::: Task inputs
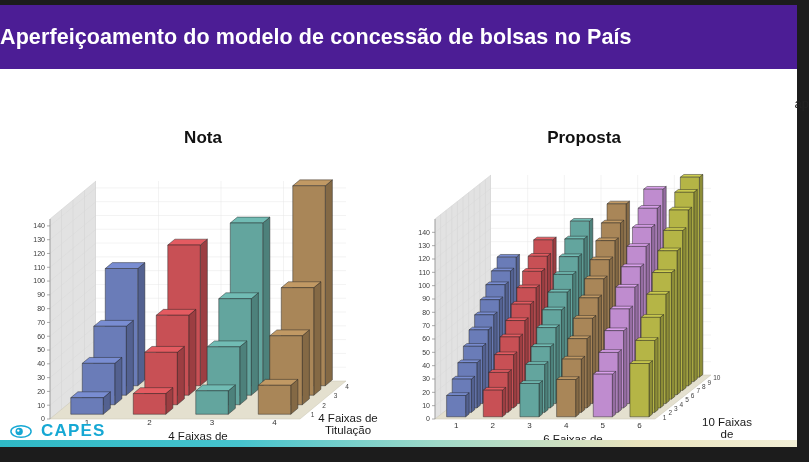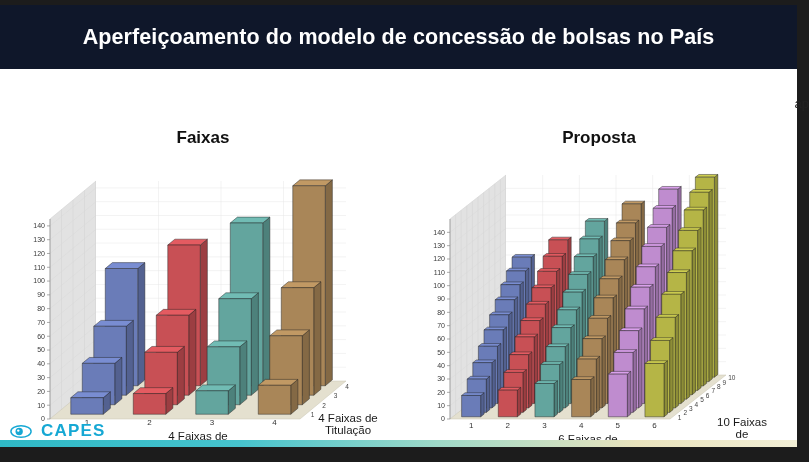--- a/index.html
+++ b/index.html
@@ -1,31 +1,31 @@
 <!DOCTYPE html>
 <html><head>
 <meta charset="utf-8">
 <style>
   html,body{margin:0;padding:0;background:#1a1a1a;}
   body{font-family:"Liberation Sans",sans-serif;}
   #slide{position:relative;width:809px;height:462px;background:#ffffff;overflow:hidden;}
   #topstrip{position:absolute;left:0;top:0;width:809px;height:5px;background:#1c1c1c;}
   #rightstrip{position:absolute;right:0;top:0;width:12px;height:462px;background:#1c1c1c;}
-  #header{position:absolute;left:0;top:5px;width:797px;height:64px;background:#0f172a;
-          display:flex;align-items:center;justify-content:center;}
+  #header{position:absolute;left:0;top:5px;width:797px;height:64px;background:#4c1d95;
+          display:flex;align-items:center;justify-content:flex-start;}
   #header h1{margin:0;color:#fff;font-size:21.5px;font-weight:bold;letter-spacing:.1px;
              font-family:"Liberation Sans",sans-serif;}
   #headrule{position:absolute;left:0;top:69px;width:797px;height:3px;background:#ffffff;}
   #subtitle{position:absolute;left:0;top:82px;width:797px;text-align:center;
             font-size:20px;font-weight:bold;color:#111;}
   .edge-artifact{position:absolute;font-size:13px;color:#222;}
   .chart-wrap{position:absolute;top:128px;}
   .chart-title{text-align:center;font-size:17px;font-weight:bold;color:#111;margin:0 0 6px 0;}
   #leftchart{left:8px;width:390px;}
-  #rightchart{left:404px;width:390px;}
+  #rightchart{left:389px;width:390px;}
   svg{display:block;}
   .axlbl{font-size:7px;fill:#3a3a3a;font-family:"Liberation Sans",sans-serif;}
   .catlbl{font-size:8px;fill:#333;font-family:"Liberation Sans",sans-serif;}
   .axtitle{font-size:11.5px;fill:#1a1a1a;font-family:"Liberation Sans",sans-serif;}
   .deplbl{font-size:6.5px;fill:#444;font-family:"Liberation Sans",sans-serif;}
   #footrule{position:absolute;left:0;top:440px;width:797px;height:7px;
             background:linear-gradient(90deg,#2fb9c6 0%,#46c3cd 30%,#9fd9c8 55%,#e9e3bd 80%,#f2efd6 100%);}
   #footbottom{position:absolute;left:0;top:447px;width:809px;height:15px;background:#1c1c1c;}
   #logo{position:absolute;left:10px;top:421px;display:flex;align-items:center;gap:9px;}
   #logo .mark{width:22px;height:15px;}
@@ -42,21 +42,21 @@
 
   <div id="header">
     <h1>Aperfeiçoamento do modelo de concessão de bolsas no País</h1>
   </div>
   <div id="headrule"></div>
 
 
   <div class="edge-artifact" style="right:0px;top:96px;">ap</div>
 
   <div class="chart-wrap" id="leftchart">
-    <div class="chart-title">Faixas</div>
+    <div class="chart-title">Nota</div>
     <svg id="svg-left" width="390" height="300" viewBox="0 0 390 300">
         <path d="M42,265 L42,65 L88,27 L88,227 Z" fill="#e2e2e2" stroke="#cfcfcf" stroke-width="0.5"></path>
         <line x1="53.5" y1="255.5" x2="53.5" y2="55.5" stroke="#d3d3d3" stroke-width="0.5"></line>
         <line x1="65" y1="246" x2="65" y2="46" stroke="#d3d3d3" stroke-width="0.5"></line>
         <line x1="76.5" y1="236.5" x2="76.5" y2="36.5" stroke="#d3d3d3" stroke-width="0.5"></line>
         <line x1="88" y1="227" x2="88" y2="27" stroke="#d3d3d3" stroke-width="0.5"></line>
         <line x1="42" y1="251.20689655172413" x2="88" y2="213.20689655172413" stroke="#d6d6d6" stroke-width="0.4"></line>
         <line x1="42" y1="237.41379310344828" x2="88" y2="199.41379310344828" stroke="#d6d6d6" stroke-width="0.4"></line>
         <line x1="42" y1="223.6206896551724" x2="88" y2="185.6206896551724" stroke="#d6d6d6" stroke-width="0.4"></line>
         <line x1="42" y1="209.82758620689654" x2="88" y2="171.82758620689654" stroke="#d6d6d6" stroke-width="0.4"></line>

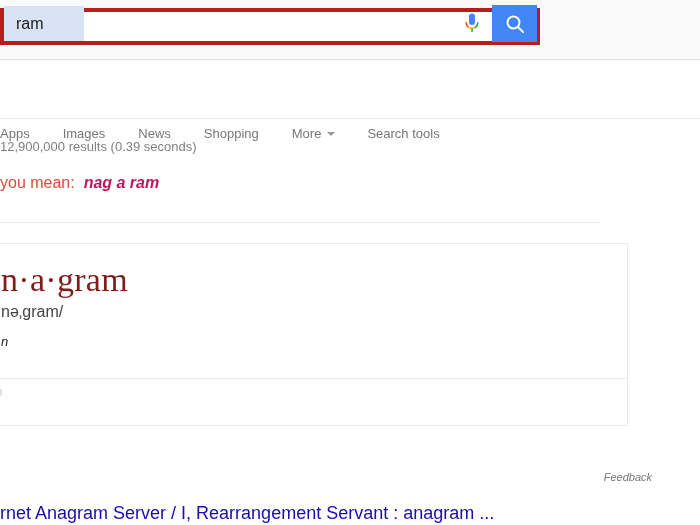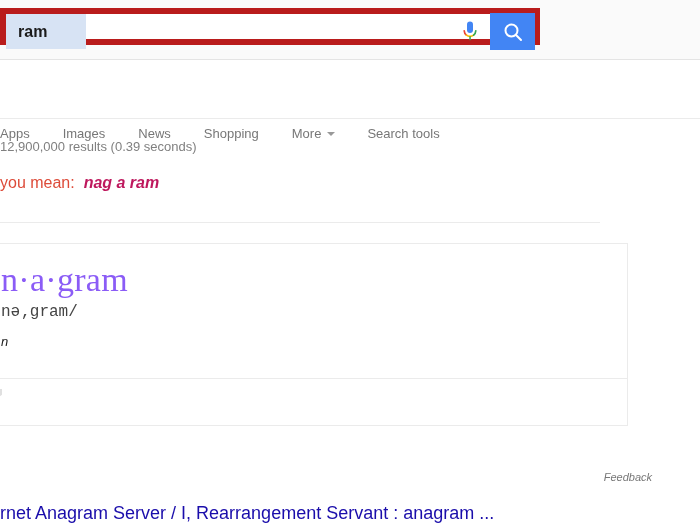--- a/index.html
+++ b/index.html
@@ -34,25 +34,24 @@
     background: #fafafa;
     border-bottom: 1px solid #e4e4e4;
     box-sizing: border-box;
   }
   .searchbar {
     position: absolute;
     left: 72px; top: 8px;
     width: 540px;
     height: 37px;
     background: #ffffff;
-    border: 6px solid #b91c1c;
+    border: 4px solid #b91c1c;
     box-sizing: border-box;
     display: flex;
-    align-items: flex-start;
-    font-weight: bold;
+    align-items: flex-end;
   }
   .search-text {
     flex: 1;
     font-size: 16px;
     color: #1a1a1a;
     padding: 0 10px 0 12px;
     line-height: 35px;
     white-space: nowrap;
     background: #d7e3f4;            
     box-shadow: inset 0 0 0 0 transparent;
@@ -171,28 +170,28 @@
     background: #ffffff;
     border: 1px solid #ebebeb;
     box-sizing: border-box;
   }
   .card-body {
     padding: 16px 20px 18px 72px;
   }
   .headword {
     font-family: "Liberation Serif", serif;
     font-size: 34px;
-    color: #8b5cf6;
+    color: #7f1d1d;
     line-height: 40px;
     letter-spacing: 0.3px;
     margin: 0 0 2px 0;
     font-weight: normal;
   }
   .phonetic {
-    font-family: Liberation Mono, monospace;
+    font-family: Liberation Sans, sans-serif;
     font-size: 16px;
     color: #444444;
     margin-bottom: 12px;
     line-height: 20px;
   }
   .pos {
     font-size: 13px;
     font-style: italic;
     color: #222222;
     margin-bottom: 10px;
::::::
**Exercise requirements**: Repeat all the records exactly, images excluded.

**Solution to the exercise**:
--- a/index.html
+++ b/index.html
@@ -1,31 +1,31 @@
 <!DOCTYPE html>
 <html><head>
 <meta charset="utf-8">
 <style>
   html,body{margin:0;padding:0;background:#1a1a1a;}
   body{font-family:"Liberation Sans",sans-serif;}
   #slide{position:relative;width:809px;height:462px;background:#ffffff;overflow:hidden;}
   #topstrip{position:absolute;left:0;top:0;width:809px;height:5px;background:#1c1c1c;}
   #rightstrip{position:absolute;right:0;top:0;width:12px;height:462px;background:#1c1c1c;}
-  #header{position:absolute;left:0;top:5px;width:797px;height:64px;background:#0f172a;
-          display:flex;align-items:center;justify-content:center;}
+  #header{position:absolute;left:0;top:5px;width:797px;height:64px;background:#4c1d95;
+          display:flex;align-items:center;justify-content:flex-start;}
   #header h1{margin:0;color:#fff;font-size:21.5px;font-weight:bold;letter-spacing:.1px;
              font-family:"Liberation Sans",sans-serif;}
   #headrule{position:absolute;left:0;top:69px;width:797px;height:3px;background:#ffffff;}
   #subtitle{position:absolute;left:0;top:82px;width:797px;text-align:center;
             font-size:20px;font-weight:bold;color:#111;}
   .edge-artifact{position:absolute;font-size:13px;color:#222;}
   .chart-wrap{position:absolute;top:128px;}
   .chart-title{text-align:center;font-size:17px;font-weight:bold;color:#111;margin:0 0 6px 0;}
   #leftchart{left:8px;width:390px;}
-  #rightchart{left:404px;width:390px;}
+  #rightchart{left:389px;width:390px;}
   svg{display:block;}
   .axlbl{font-size:7px;fill:#3a3a3a;font-family:"Liberation Sans",sans-serif;}
   .catlbl{font-size:8px;fill:#333;font-family:"Liberation Sans",sans-serif;}
   .axtitle{font-size:11.5px;fill:#1a1a1a;font-family:"Liberation Sans",sans-serif;}
   .deplbl{font-size:6.5px;fill:#444;font-family:"Liberation Sans",sans-serif;}
   #footrule{position:absolute;left:0;top:440px;width:797px;height:7px;
             background:linear-gradient(90deg,#2fb9c6 0%,#46c3cd 30%,#9fd9c8 55%,#e9e3bd 80%,#f2efd6 100%);}
   #footbottom{position:absolute;left:0;top:447px;width:809px;height:15px;background:#1c1c1c;}
   #logo{position:absolute;left:10px;top:421px;display:flex;align-items:center;gap:9px;}
   #logo .mark{width:22px;height:15px;}
@@ -42,21 +42,21 @@
 
   <div id="header">
     <h1>Aperfeiçoamento do modelo de concessão de bolsas no País</h1>
   </div>
   <div id="headrule"></div>
 
 
   <div class="edge-artifact" style="right:0px;top:96px;">ap</div>
 
   <div class="chart-wrap" id="leftchart">
-    <div class="chart-title">Faixas</div>
+    <div class="chart-title">Nota</div>
     <svg id="svg-left" width="390" height="300" viewBox="0 0 390 300">
         <path d="M42,265 L42,65 L88,27 L88,227 Z" fill="#e2e2e2" stroke="#cfcfcf" stroke-width="0.5"></path>
         <line x1="53.5" y1="255.5" x2="53.5" y2="55.5" stroke="#d3d3d3" stroke-width="0.5"></line>
         <line x1="65" y1="246" x2="65" y2="46" stroke="#d3d3d3" stroke-width="0.5"></line>
         <line x1="76.5" y1="236.5" x2="76.5" y2="36.5" stroke="#d3d3d3" stroke-width="0.5"></line>
         <line x1="88" y1="227" x2="88" y2="27" stroke="#d3d3d3" stroke-width="0.5"></line>
         <line x1="42" y1="251.20689655172413" x2="88" y2="213.20689655172413" stroke="#d6d6d6" stroke-width="0.4"></line>
         <line x1="42" y1="237.41379310344828" x2="88" y2="199.41379310344828" stroke="#d6d6d6" stroke-width="0.4"></line>
         <line x1="42" y1="223.6206896551724" x2="88" y2="185.6206896551724" stroke="#d6d6d6" stroke-width="0.4"></line>
         <line x1="42" y1="209.82758620689654" x2="88" y2="171.82758620689654" stroke="#d6d6d6" stroke-width="0.4"></line>

--- a/index.html
+++ b/index.html
@@ -34,25 +34,24 @@
     background: #fafafa;
     border-bottom: 1px solid #e4e4e4;
     box-sizing: border-box;
   }
   .searchbar {
     position: absolute;
     left: 72px; top: 8px;
     width: 540px;
     height: 37px;
     background: #ffffff;
-    border: 6px solid #b91c1c;
+    border: 4px solid #b91c1c;
     box-sizing: border-box;
     display: flex;
-    align-items: flex-start;
-    font-weight: bold;
+    align-items: flex-end;
   }
   .search-text {
     flex: 1;
     font-size: 16px;
     color: #1a1a1a;
     padding: 0 10px 0 12px;
     line-height: 35px;
     white-space: nowrap;
     background: #d7e3f4;            
     box-shadow: inset 0 0 0 0 transparent;
@@ -171,28 +170,28 @@
     background: #ffffff;
     border: 1px solid #ebebeb;
     box-sizing: border-box;
   }
   .card-body {
     padding: 16px 20px 18px 72px;
   }
   .headword {
     font-family: "Liberation Serif", serif;
     font-size: 34px;
-    color: #8b5cf6;
+    color: #7f1d1d;
     line-height: 40px;
     letter-spacing: 0.3px;
     margin: 0 0 2px 0;
     font-weight: normal;
   }
   .phonetic {
-    font-family: Liberation Mono, monospace;
+    font-family: Liberation Sans, sans-serif;
     font-size: 16px;
     color: #444444;
     margin-bottom: 12px;
     line-height: 20px;
   }
   .pos {
     font-size: 13px;
     font-style: italic;
     color: #222222;
     margin-bottom: 10px;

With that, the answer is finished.